On Empty Graves
DISCLAIMER: I don't own a thing, this text was written for the purpose of entertainment only.
[Italy, 1944]
I love you, Bucky, he hears his sister say, and thinks what would she say now? He watches the water swirl down the drain bright pink with blood, and wonders.
He doesn't deserve his sweet sister's love anymore, he concludes numbly.
He writes a letter that night, a confused mess of words, to be more precise. He never plans to send it.
(When Bucky falls, Steve finds the letter, and in the helplessness of his grief can neither bear to keep it nor throw it away, and ends up pressing it into Buck's little sister's shaking hands.)
Dear Becca,
I'm writing to tell you that I am still alive, but to tell you the truth, sis, I'm not so sure. Quite honestly, I don't think I'm coming back. There's a part of me that wants to so bad - I miss you so much I can't sleep - but there's a part of me that never got saved so I don't think I'll come home.
Don't cry, Becca, you never cry. This goddamn fucking war, it got me already, don't let it change you, too.
Mum says you wanna work at the hospital. Listen, the men there, they're like me, they look like they're people but they never really came home. Don't smile at them, they're dangerous. Whatever you do, you be careful around these lads.
Becca, you tell everyone, I miss you, I love you, I'm sorry -
[Brooklyn, 1946]
She shows the letter to one of her patients, two years later. Sergeant O'Riley looks at the letter and sighs a little. "Who wrote this?" he asks after a long time.
"My brother," she says softly, and shows him a picture. Bucky, she thinks, and doesn't say it.
It's a good picture, taken before the war, by Steve, probably, seeing as he's not on the picture, and Steve was never far. He wasn't far in the end, not even then. Followed his friend into death, just two months later, as everyone had always thought he would. Becca thinks, secretly, that it was better that way - she can't bring herself to picture one without the other.
"A sergeant," O'Riley says, somewhat approvingly, nods slowly. Takes in the picture. Becca thinks she can see his eyes water - Bucky's picture does that. He was so young, and handsome as the devil.
O'Riley reminds her of him, in a strange way - maybe because he had the same rank; his hair is greying but it might have once been the same colour, and his eyes are green, not blue, but they're bright and quick like Bucky's were. (And there's a sadness in them she thinks Bucky might've brought home, too, had he -)
The sergeant looks sad now, really sad, when he smiles up at her. "It was a pleasure to meet you, Miss Barnes," he says, very earnestly, "and I am very sorry for your loss. But you shouldn't ask me about this. You won't like what I have to say."
"It's been two years, sir," she says softly. "I've had condolences from his superior agent, Miss Carter, and from his comrades, all of them, and from his best friend. I've heard enough sorry for your loss-es. I can take it."
He sighs deeply and motions to the picture. "That smile, Miss. Smiles like that, they wiped 'em off over there. You would've never seen your brother's smile again." His eyes go very dark. "Looking at the lads that I brought back, Miss... You put flowers on his grave and remember that smile the way it was and start trying to accept that it's better this way, in the end."
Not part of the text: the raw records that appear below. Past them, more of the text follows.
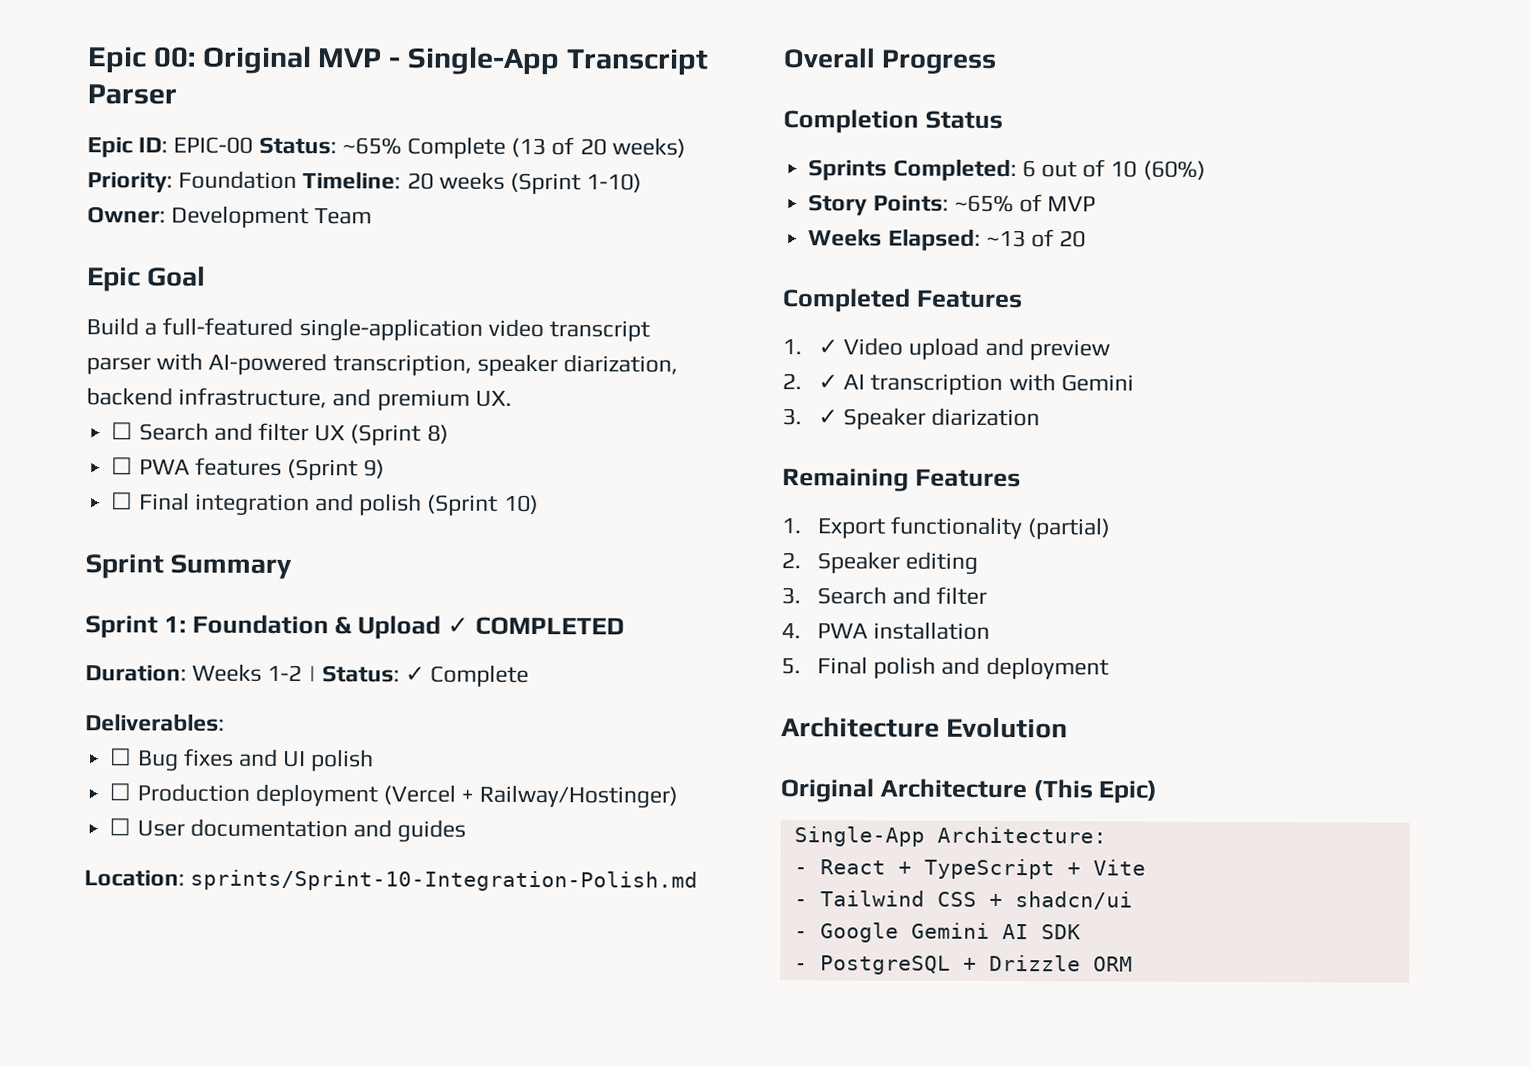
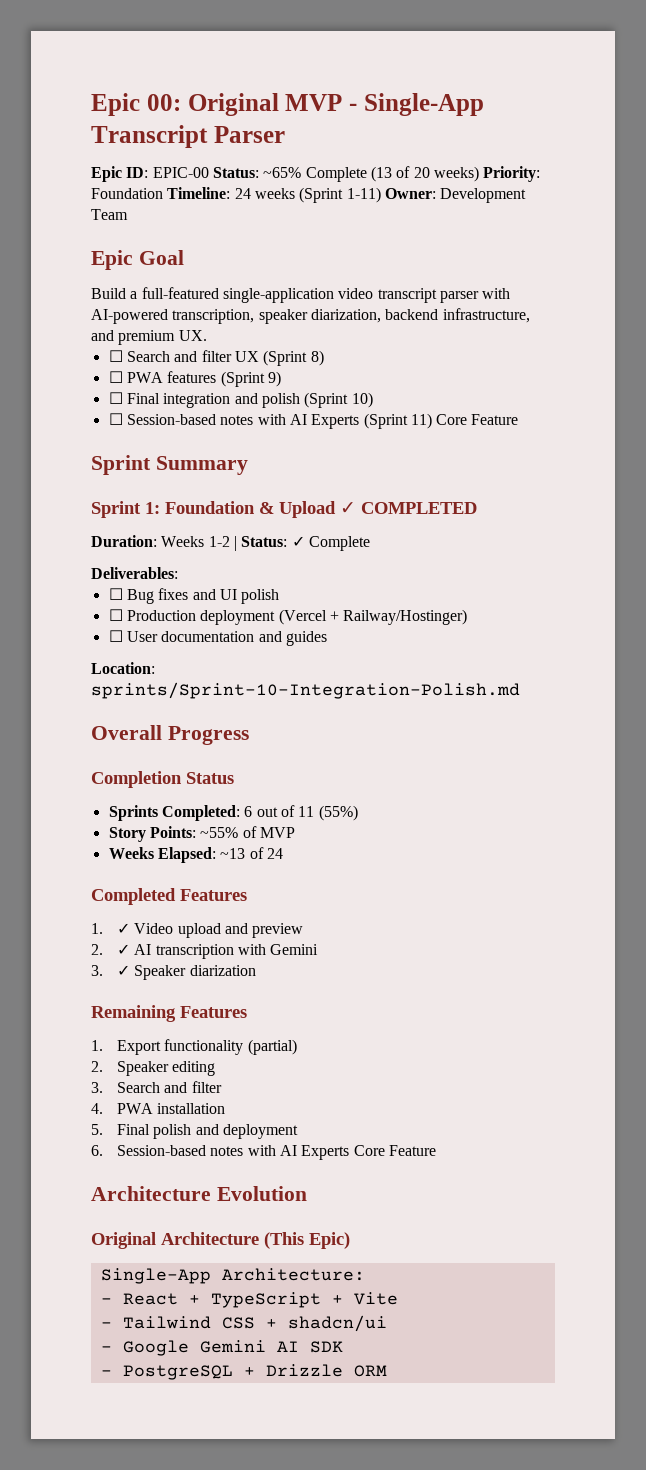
- Epic ID: EPIC-00 Status: ~65% Complete (13 of 20 weeks) Priority: Foundation Timeline: 20 weeks (Sprint 1-10) Owner: Development Team
+ Epic ID: EPIC-00 Status: ~65% Complete (13 of 20 weeks) Priority: Foundation Timeline: 24 weeks (Sprint 1-11) Owner: Development Team
+ ☐ Session-based notes with AI Experts (Sprint 11) Core Feature
- Sprints Completed: 6 out of 10 (60%)
+ Sprints Completed: 6 out of 11 (55%)
- Story Points: ~65% of MVP
+ Story Points: ~55% of MVP
- Weeks Elapsed: ~13 of 20
+ Weeks Elapsed: ~13 of 24
+ 6. Session-based notes with AI Experts Core Feature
Becca realises, in this moment, that two years are not nearly long enough to hear these truths.
Her eyes burn.
"We buried an empty coffin," she tells him, in a quiet, hard voice, and doesn't know why she tells him that. "They never found my brother. Never found his best friend, either. There's nothing in that fucking grave."
She doesn't set foot into his room ever again, and by the time she realises he might have been right, Sergeant O'Riley has passed away.
They buried O'Riley in the same graveyard, it's pretty, peaceful, but she's been there too often, and in the snow and the quiet it looks sad, almost haunted.
She puts down a flower, a white rose, wants to say something but doesn't know what. Nobody else seems to visit this grave, and she feels incredibly guilty for abandoning the elderly Sergeant, and for something he'd warned her not to ask him, too. She cries a few hot tears for that bitter, kind man that melt small ditches into the untouched snow on his grave.
She lays down the rest of her roses into the snow underneath that tragically familiar grey headstone, James B. Barnes, SSA Sergeant, beloved brother and son, MIA.
It always makes her dizzy, that it says missin in action, not killed in action; and the snow in front of his gravestone where her flowers lie looks rocky and trampled like she always pictures the Austrian Alps, where he fell-
Her face is warm with tears and it's such a pain to speak, but she forces a smile on her lips and croaks "Hey Buck," and it sounds pitiful and stupid but in two and a half years, it is the first time she speaks his name.
On the picture in her purse, her big brother's radiant smile is conserved.
It's not much, but maybe it can be enough to hold on to, someday.